Unsur utama yang diharamkan dalam Islam ialah bunga yakni riba. Islam menganggap riba sebagai satu unsur buruk yang merusak masyarakat ekonomi, sosial maupun moral. Oleh karena itu, Al-Qur’an melarang umat Islam memberi atau memakan Riba, larangan tersebut secara bertahap untuk mengurangi kesengsaraan masyarakat yakni sebagai berikut :

Perintah terawal dari Allah adalah sekadar mengingatkan manusia bahwa riba itu tidak akan menambah kekayaan individu maupun negara, namun sebaliknya mengurangi kekayaan (Ar-Rum:39). Perintah kedua melarapong umat Islam mengambil bunga sekiranya mereka menginginkan kebahagiaan yang hakiki, ketenangan pikiran dan kejayaan hidup (An-Nisa :160). Peraturan pertama yang melarang kaum Muslimin memakan riba. Selain itu, ayat ini juga menjelaskan bahwa sifat umum riba adalah berlipat ganda ( Ali-Imran : 30). Seterusnya setengah orang mulanya mencampuradukkan jual beli dengan kegiatan riba. Bagi mereka tidak ada perbedaan diantara keduanya. (Al-Baqarah :275-276)
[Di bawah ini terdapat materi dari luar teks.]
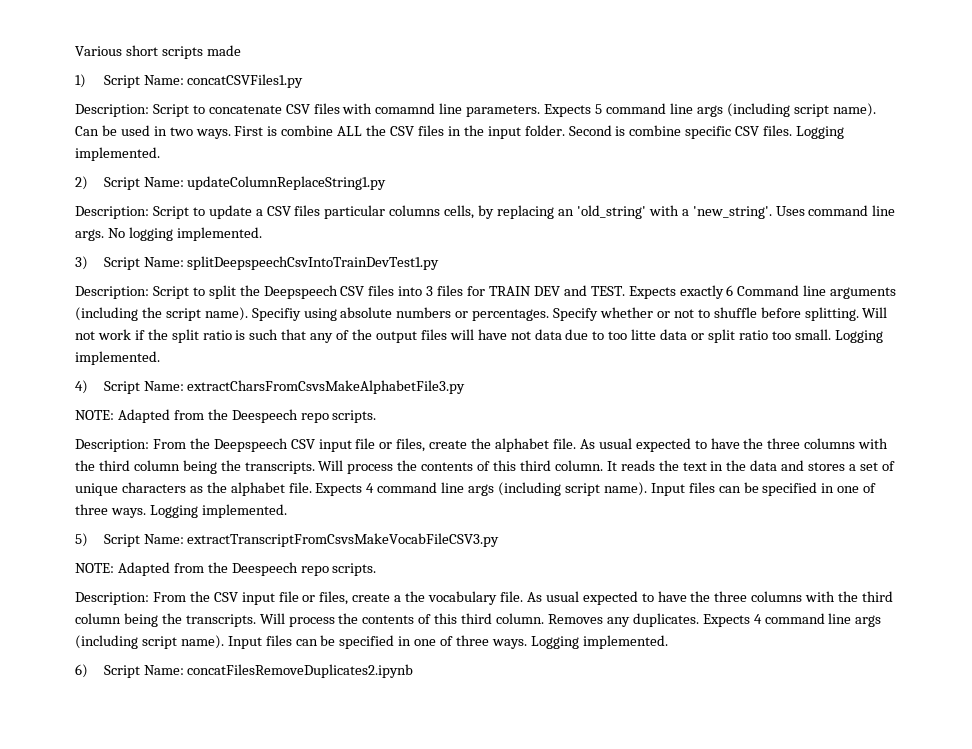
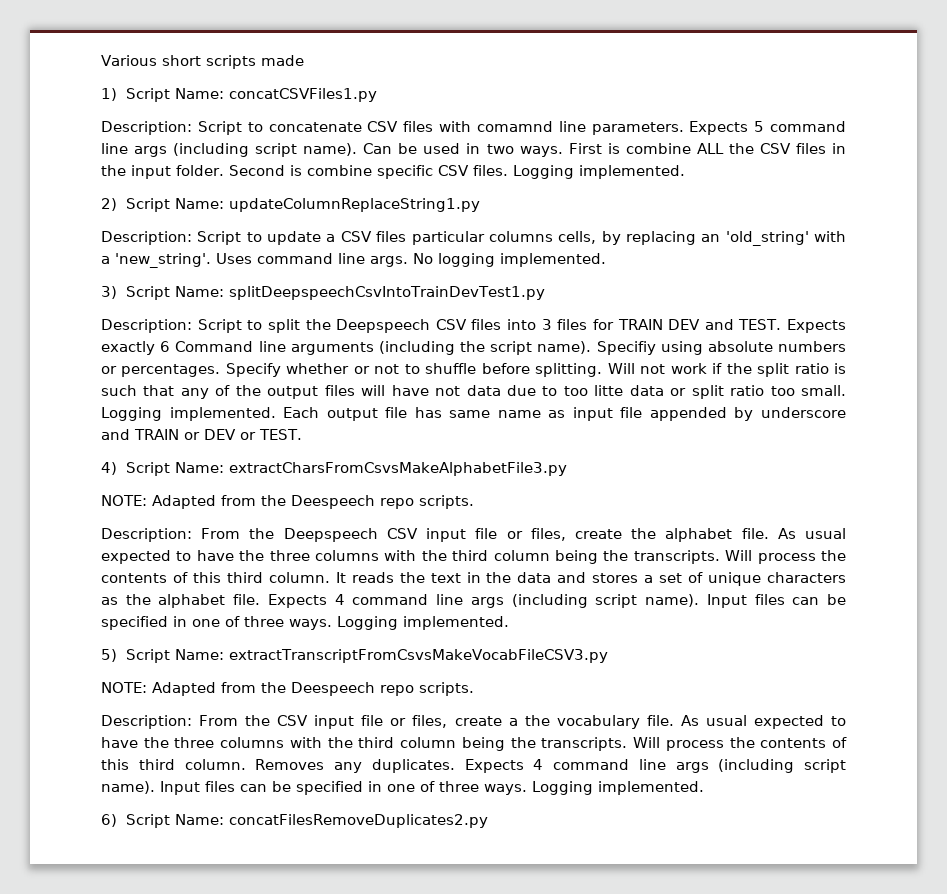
(160, 358) none -> [283,407,847,421] [101,429,302,440] Each output file has same name as input file appended by underscore and TRAIN or DEV or TEST.
[187,664,414,678] concatFilesRemoveDuplicates2.ipynb -> [228,814,488,828] concatFilesRemoveDuplicates2.py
Secara teori return yang diterima dari praktik riba secara jangka panjang akan menghadapi risiko inflasi, sehingga boleh jadi purchasing power dariu uang yang bertambah akibat return dari bunga/riba tidak berubah atau bahkan semakin mengecil akibat inflasi (jika penambahan pendapatan dari return lebih kecil atau sama dengan penambahan harga (inflasi)).

Tujuh Perbedaan
Setidaknya, ada tujuh perbedaan penting antara bungan dan bagi hasil. Tujuh perbedaan ini sudah terlalu cukup bagi kita untuk memahami konsep bagi hasil dan bedanya dengan bunga.(Agustianto:2011)
Pertama, penentuan bungan ditetapkan sejak awal, tanpa berpedoman pada untung rugi, sehingga besarnya bunga yang harus dibayar  sudah diketahui sejak awal. Misalnya, si A meminjam uang di sebuah bank konvensional sebesar Rp. 10.000.000,- dengan jangka waktu pelunasan selama 12 bulan. Besar bunga yang harus dibayar si A, ditetapkan bank secara pasti, misalnya 24 % setahun. Dengan demikian si A  harus membayar Rp. 200.000 per bulan, selain pokok pinjaman.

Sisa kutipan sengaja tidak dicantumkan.